Schools lose things all the time. Textbooks. Laptops. Students.
Now — thanks to Secure RF, a Westport company — administrators can track anything they want. Gone are the days when valuable resources walk out the door — including kids and teachers.
According to BrickhouseSecurity.com, a blog covering all things surveillance, Secure RF will use a $100,000 National Science Foundation grant to test radio frequency identification (RFID) tags — aka chips.
Embedded in a laptop — or student ID or backpack — RFID scans a room “to figure out what’s there and what’s missing.”
The technology allows school administrators to “take a quick count of who is in class and who’s not, who walked out the front door, or who walked into the library.”
And guess which school system is thinking of testing the concept?
Gotcha! Not Westport.
New Canaan.
Currently, the program is limited to volunteer students and parents.
As expected, not everyone is leaping onto the RFID bandwagon.

A college ID, with RFID chip.
A school board member said: “I can perceive parents would have an issue with tracking kids through the school and through town.”
BrickhouseSecurity.com noted, “if the chip is in an ID card or backpack, high school students could easily ditch these items, rendering the system somewhat ineffective… It seems like this program is primarily targeting younger children and assets.”
High-tech efficiency — or Big Brother run wild?
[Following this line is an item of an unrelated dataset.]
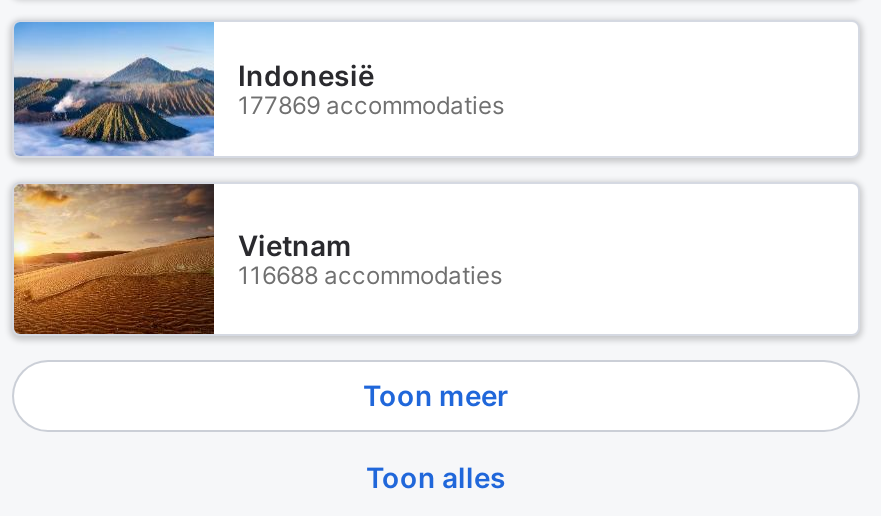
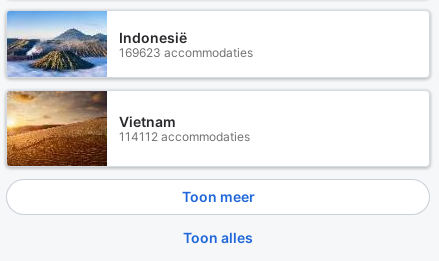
- 177869 accommodaties
+ 169623 accommodaties

- 116688 accommodaties
+ 114112 accommodaties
Whatever the answer, Fairfield County is involved in both the problem and its solution.
Nice to see BrickHouse security is a fan of The Commodores .
On a side note, I find it hard to believe this would catch on in K-12 education throughout the Westport school system.
A. No one ever uses their student I-D cards
B. School issued backpacks. no.
C. Students are not property of a school. They are the responsibility of a school. I”m fearful this technology could be abused by the wrong type of educator.
It will be interesting to see what ensues with the New Canaan test pilots…if there are any.
New Canaan. Isn’t that the town that refused to allow students to see watch or hear the President’s speech on education last year? Not to be paranoid, but doesn’t the idea of tracking human beings’ every movement sound like a rather Orwellian violation of privacy that could be used for ill purposes?
Indeed, Mr. Jackson, well said. “1984” arrived in full force following 911 and the tactics of “W” and his roving NSA comrades spying on our emails and scandalous cell calls. Now it would seem that Big Brother, Bozo, has surfaced to watch our kids every move. But I am not really that concerned, these kids are very smart and will figure out to beat this new technology. When maybe NOT in New Canaan but certainly here.